Okay, 1 1/2 glasses of wine later, the deed is done ::shudder::. You shamed/motivated me to do the job.

If you only knew some of the rodent disposal jobs I’ve been faced with in the past, you’d feel my trepidation*. But this one wasn’t bad - I followed your advice. My cat oversaw the removal.

*I couldn’t even describe the worst one without spoilers. People who’ve seen the photo have grown faint. I had to pay the exterminator to remove it - there’s no way I could have handled it (and he looked a little green himself). Even following the rituals in @gkster’s guide wouldn’t have protected me.

Good for you, especially for coping with rodent disposal PTSD. And I hope it wasn’t a ‘sorcerous device’!

I could use a ‘sorcerous device’! I should have saved the pelt for future disposals.

[My daughter just informed me that she stopped by earlier this evening while I was out running errands, and would have disposed of the mouse, but just assumed I’d already handled it. ! She’s made of tougher stuff than I.]

I once encountered an exterminator who claimed that dead mice don’t stink when they’re decomposing. :face_with_raised_eyebrow: Somewhere in the old file cabinet upstairs I have a repair ticket for a Geo Tracker that says otherwise.

I was looking at some family pictures online, and noticed that someone had commented on a female cousin’s photo “Ooo, you have pretty tinsel in your hair!” Thinking I had missed something sparkly, I flipped back through the pictures… And realized that this person was actually commenting on my cousin’s decision to stop dying the grey area streaks out of her hair.

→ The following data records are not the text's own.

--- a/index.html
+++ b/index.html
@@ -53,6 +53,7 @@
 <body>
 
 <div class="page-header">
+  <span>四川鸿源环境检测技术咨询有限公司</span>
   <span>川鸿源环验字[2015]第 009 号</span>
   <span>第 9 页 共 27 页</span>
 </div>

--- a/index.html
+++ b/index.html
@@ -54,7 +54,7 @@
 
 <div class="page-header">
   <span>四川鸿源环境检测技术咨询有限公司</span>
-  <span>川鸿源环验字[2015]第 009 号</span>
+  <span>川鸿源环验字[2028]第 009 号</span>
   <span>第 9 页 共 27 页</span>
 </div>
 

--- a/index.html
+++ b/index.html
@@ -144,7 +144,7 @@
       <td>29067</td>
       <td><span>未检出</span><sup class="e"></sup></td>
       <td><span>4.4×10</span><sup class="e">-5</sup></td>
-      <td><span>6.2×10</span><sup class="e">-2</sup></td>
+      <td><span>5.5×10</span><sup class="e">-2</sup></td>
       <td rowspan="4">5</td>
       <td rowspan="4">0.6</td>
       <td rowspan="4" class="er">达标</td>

Huh.

That’s a lie. When we were between cats we once had one stink up the kitchen whilst decomposing. Very distinct smell also. Apparently you can recognize poison hemlock because it smells of dead mice.
@needscoffee: good job! You can be proud of yourself. My felines have a tendency to either smuggle large spiders inside or mostly earthworms nowadays. Which is its own kind of gross.

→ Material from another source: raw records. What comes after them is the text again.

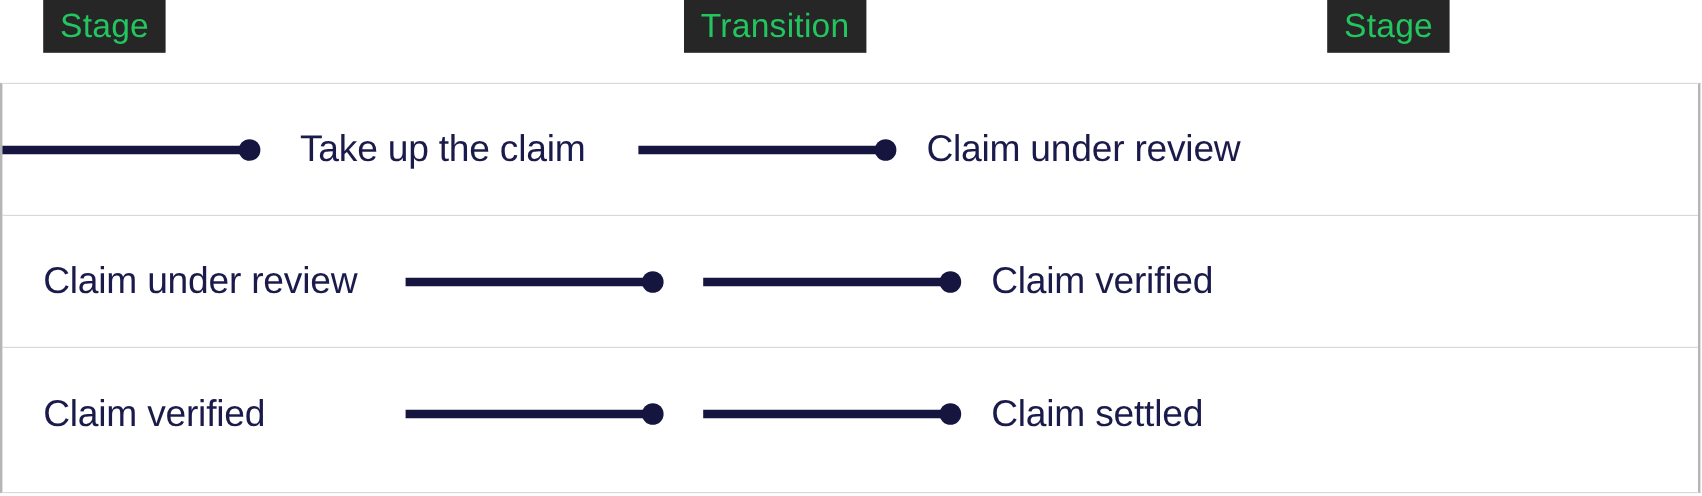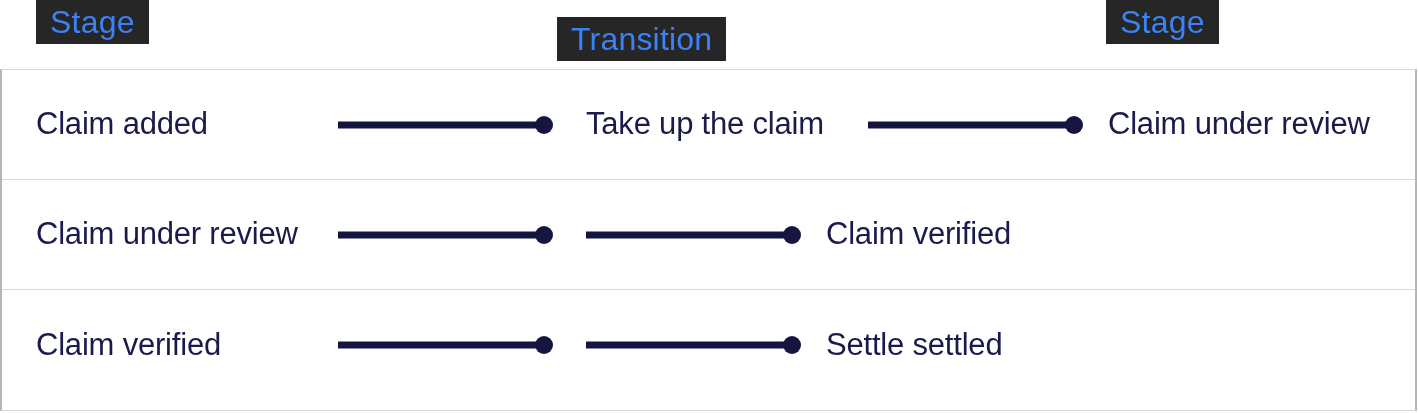--- a/index.html
+++ b/index.html
@@ -36,8 +36,8 @@
     height: 44px;
     line-height: 44px;
     background: #262626;
-    color: #3b82f6;
-    font-size: 32px;
+    color: #22c55e;
+    font-size: 28px;
     letter-spacing: 0.2px;
     padding: 0 14px;
     box-sizing: border-box;

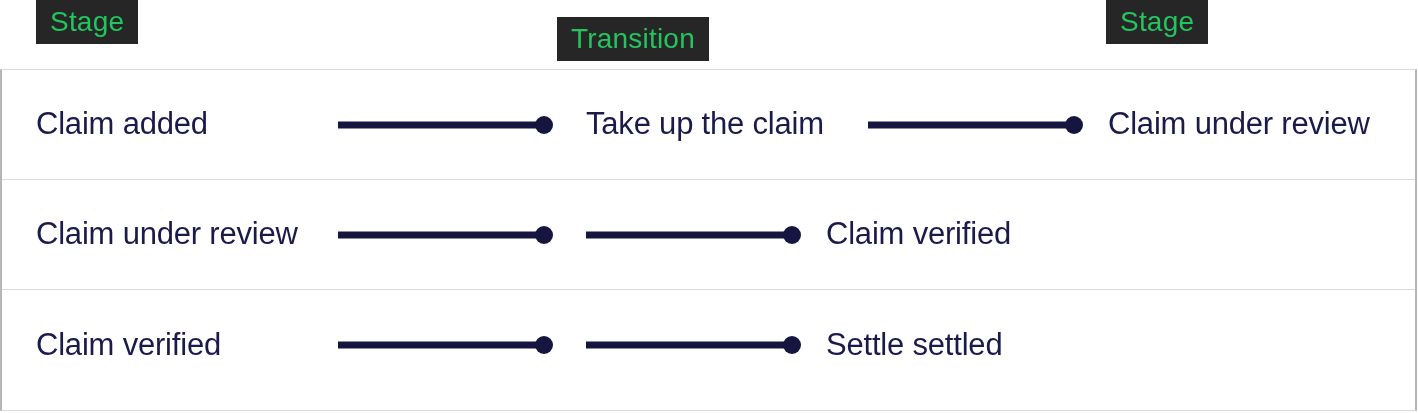--- a/index.html
+++ b/index.html
@@ -44,7 +44,7 @@
     white-space: nowrap;
   }
   .badge-stage-1  { left: 36px; }
-  .badge-transition { left: 557px; margin-top: 17px; }
+  .badge-transition { left: 570px; }
   .badge-stage-2  { left: 1106px; }
 
   

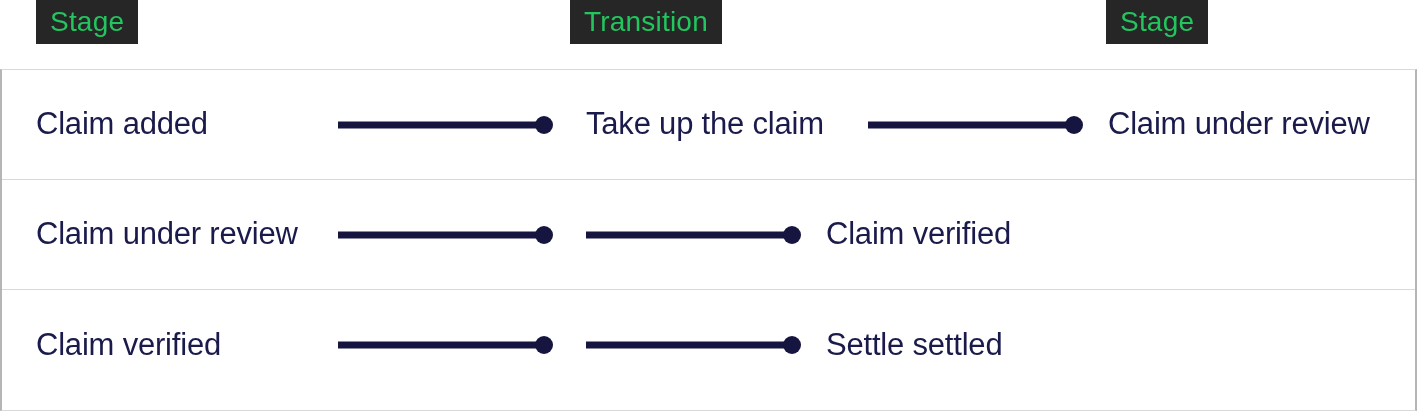--- a/index.html
+++ b/index.html
@@ -131,9 +131,6 @@
   <div class="table">
 
     <div class="row">
-      <div class="cell cell-stage-from">
-        <span class="label">Claim added</span>
-      </div>
       <div class="cell cell-arrow-1">
         <svg class="arrow" viewBox="0 0 215 22">
           <line class="shaft" x1="0" y1="11" x2="204" y2="11"></line>

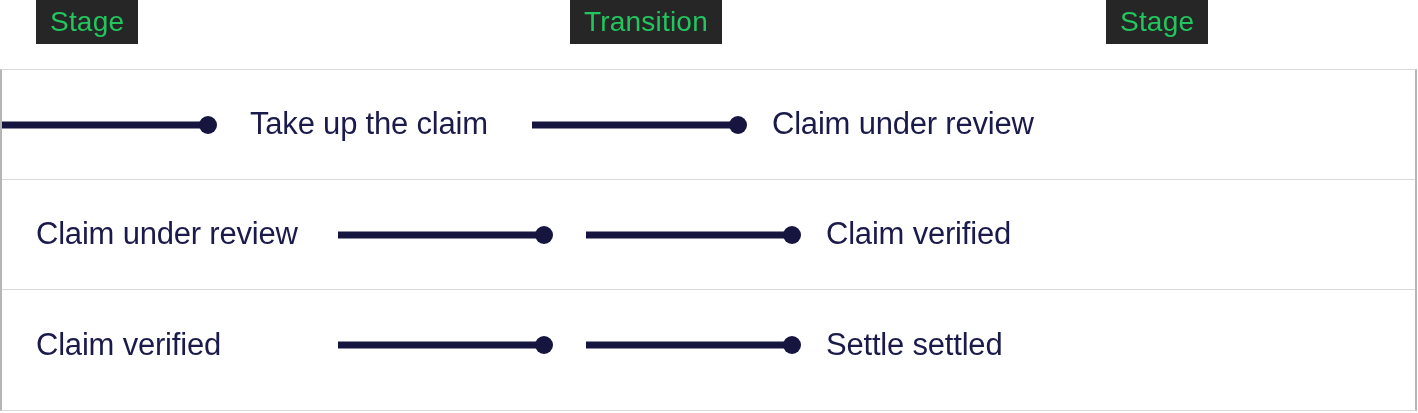--- a/index.html
+++ b/index.html
@@ -189,7 +189,7 @@
         </svg>
       </div>
       <div class="cell cell-stage-to">
-        <span class="label">Settle settled</span>
+        <span class="label">Claim settled</span>
       </div>
     </div>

We are paperless with our local utility company great right? Except once or twice a year they forget to post the monthly bill. Then we get double billed. I’ve pointed it out, but they said it’s my responsibility to check the website, jeez !

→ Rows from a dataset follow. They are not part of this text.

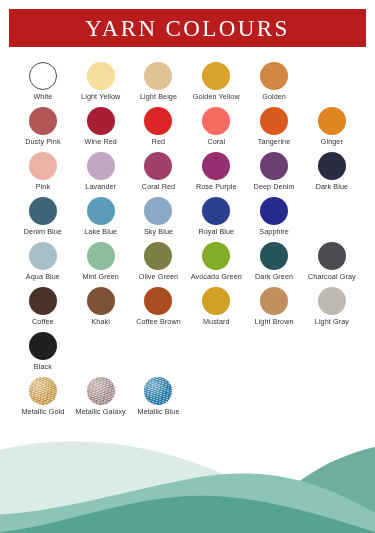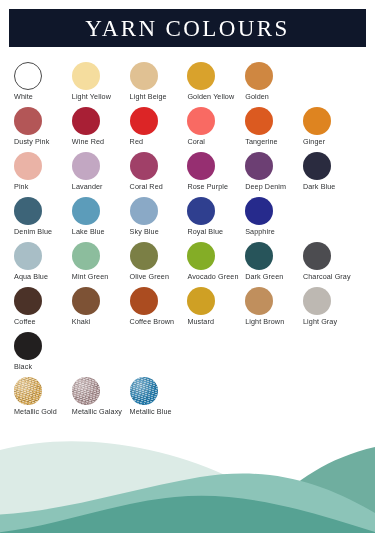--- a/index.html
+++ b/index.html
@@ -137,7 +137,7 @@
 
 <div id="page">
 
-  <div id="header-banner" style="background: #0f172a;">
+  <div id="header-banner" style="background: #b91c1c;">
     <div id="header-title">YARN COLOURS</div>
   </div>
 

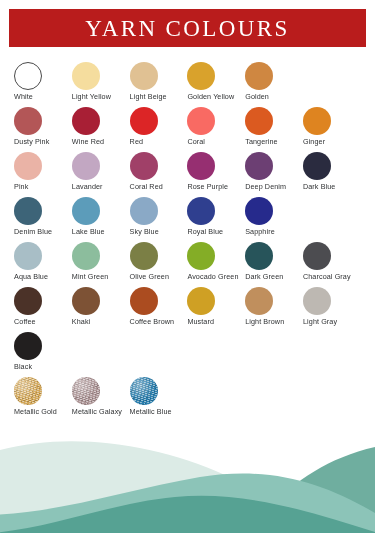--- a/index.html
+++ b/index.html
@@ -65,6 +65,7 @@
     flex: 0 0 57.8px;
     display: flex;
     flex-direction: column;
+    align-items: center;
   }
 
   .swatch-cell.empty { visibility: hidden; }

Can you get that in writing? It seems like forwarding that message to your city council, state reps, etc., might be a worthwhile. That’s an inexcusable policy. It’s not quite up there with super-bright LED headlights, but it’s still unacceptable.

Oh I hate them too. I drive a small car and it’s always some yahoo in a giant truck behind me. I have terrible night vision to begin with and bright lights in my eyes is a migraine trigger for me so it’s a double whammy.